▶ **Task data**
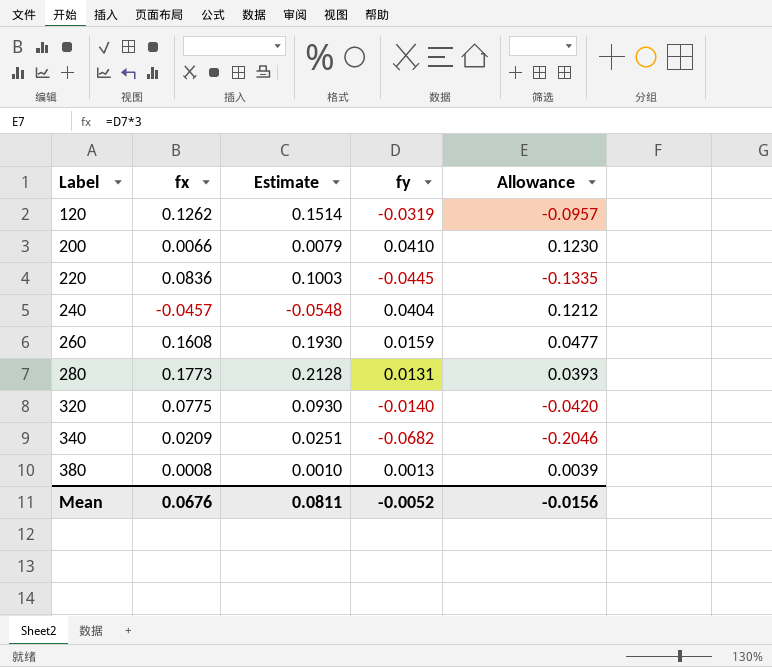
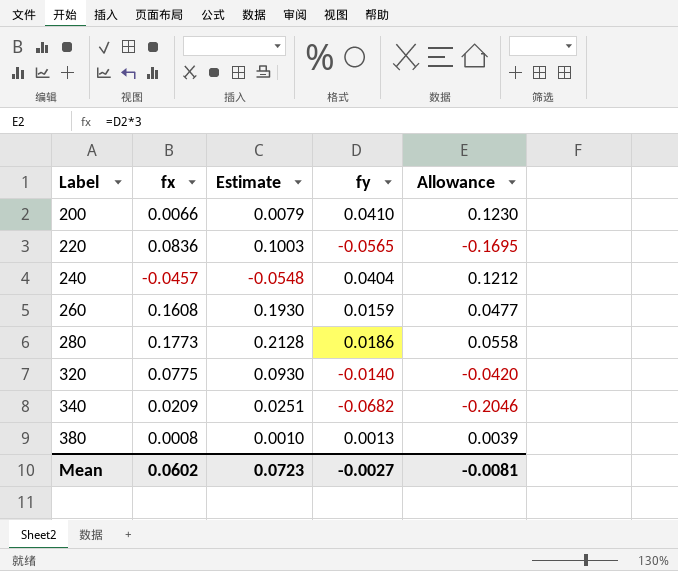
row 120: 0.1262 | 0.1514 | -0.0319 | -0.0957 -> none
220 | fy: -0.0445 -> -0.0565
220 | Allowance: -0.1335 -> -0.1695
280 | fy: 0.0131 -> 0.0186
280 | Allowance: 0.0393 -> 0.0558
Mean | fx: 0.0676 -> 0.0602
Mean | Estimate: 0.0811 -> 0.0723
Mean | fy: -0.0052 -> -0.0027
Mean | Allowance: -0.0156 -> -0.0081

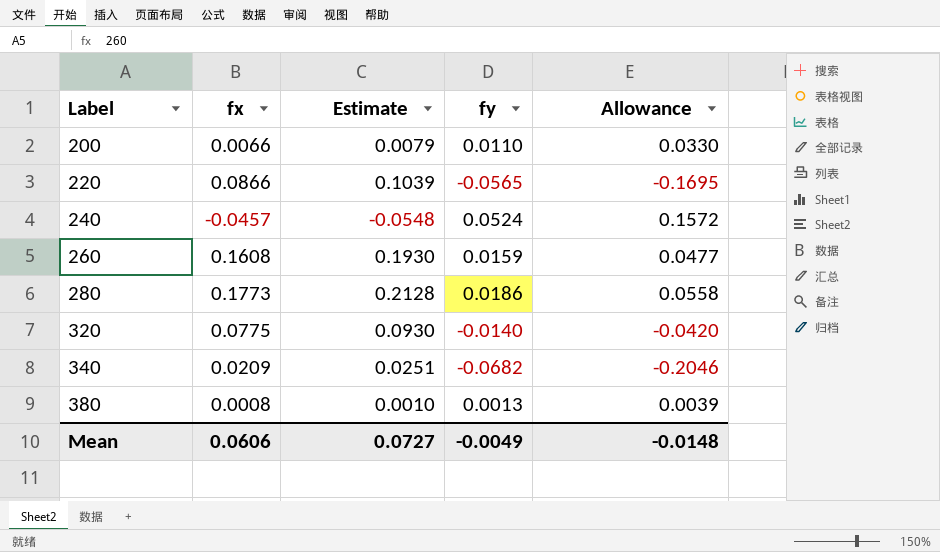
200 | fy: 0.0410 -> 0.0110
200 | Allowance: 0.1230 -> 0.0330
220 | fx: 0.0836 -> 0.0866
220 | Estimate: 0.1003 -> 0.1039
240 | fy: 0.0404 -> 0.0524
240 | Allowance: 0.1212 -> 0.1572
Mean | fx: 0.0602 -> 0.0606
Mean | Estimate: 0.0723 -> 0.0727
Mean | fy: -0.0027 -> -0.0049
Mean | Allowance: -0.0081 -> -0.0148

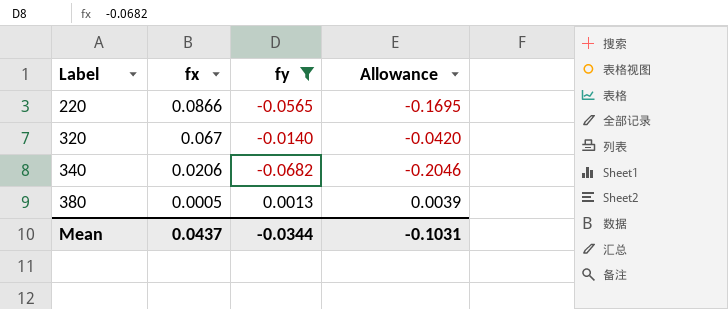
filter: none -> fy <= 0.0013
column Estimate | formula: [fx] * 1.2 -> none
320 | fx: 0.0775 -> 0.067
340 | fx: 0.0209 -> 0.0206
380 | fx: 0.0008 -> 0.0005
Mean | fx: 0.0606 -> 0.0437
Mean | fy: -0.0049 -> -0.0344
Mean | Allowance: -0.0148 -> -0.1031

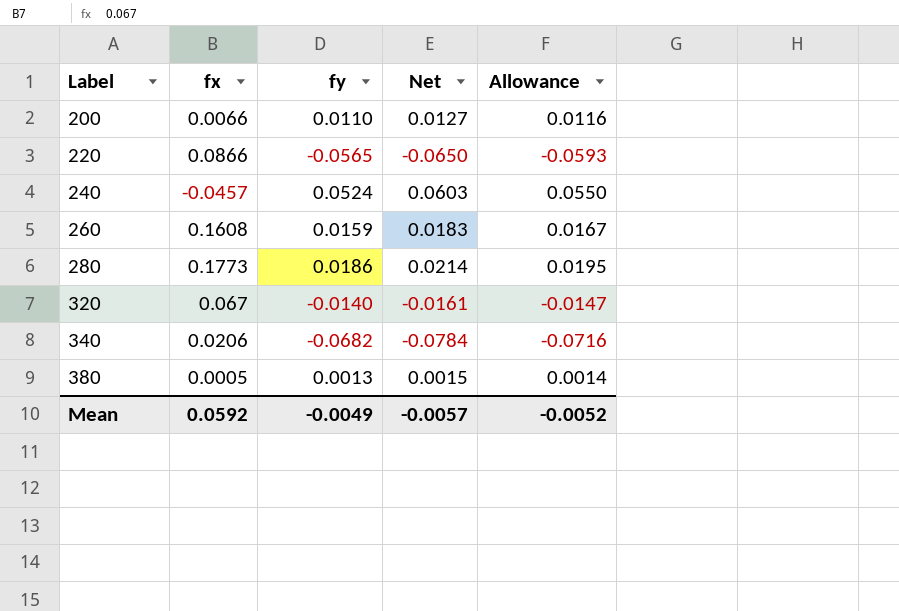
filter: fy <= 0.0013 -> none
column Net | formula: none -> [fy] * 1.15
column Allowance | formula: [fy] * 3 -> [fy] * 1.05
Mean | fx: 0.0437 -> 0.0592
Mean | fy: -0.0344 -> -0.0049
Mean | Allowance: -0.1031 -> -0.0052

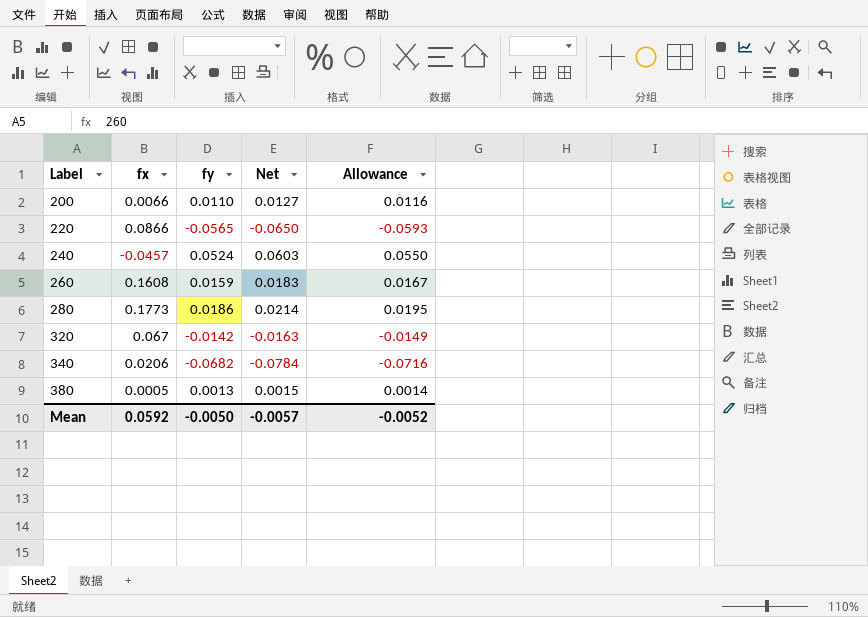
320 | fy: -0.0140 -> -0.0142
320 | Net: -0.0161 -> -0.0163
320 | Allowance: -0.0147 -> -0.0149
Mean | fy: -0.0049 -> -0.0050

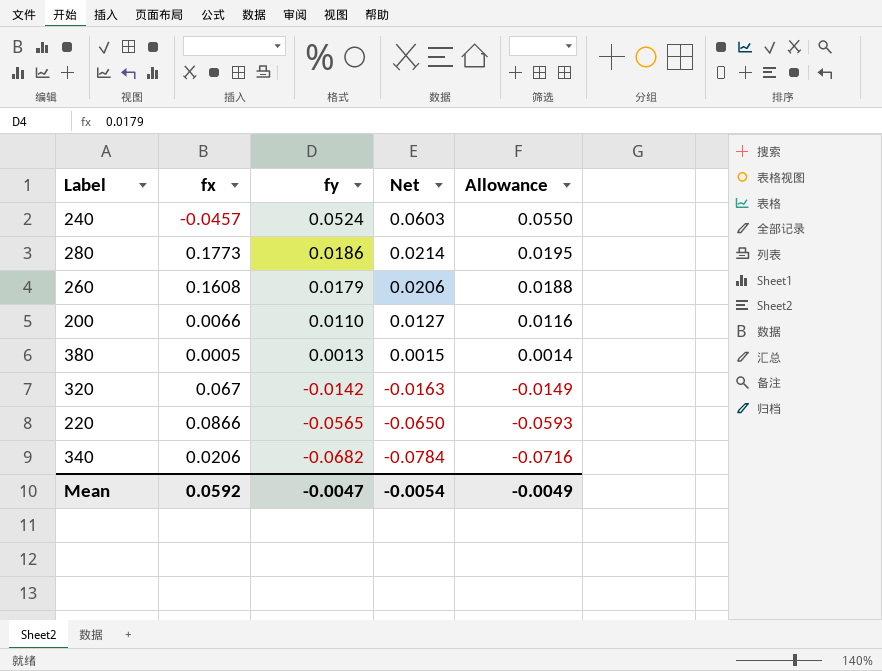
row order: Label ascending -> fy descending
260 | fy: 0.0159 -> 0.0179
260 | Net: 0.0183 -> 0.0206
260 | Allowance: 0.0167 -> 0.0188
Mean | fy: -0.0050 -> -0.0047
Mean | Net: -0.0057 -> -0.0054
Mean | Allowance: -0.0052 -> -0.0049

▶ **Problem to solve**
Find "260 | fy: 0.0159 -> 0.0179" in the records. Copy its line and every line after it, exactly, through the last one.

▶ **Reply to the task**
260 | fy: 0.0159 -> 0.0179
260 | Net: 0.0183 -> 0.0206
260 | Allowance: 0.0167 -> 0.0188
Mean | fy: -0.0050 -> -0.0047
Mean | Net: -0.0057 -> -0.0054
Mean | Allowance: -0.0052 -> -0.0049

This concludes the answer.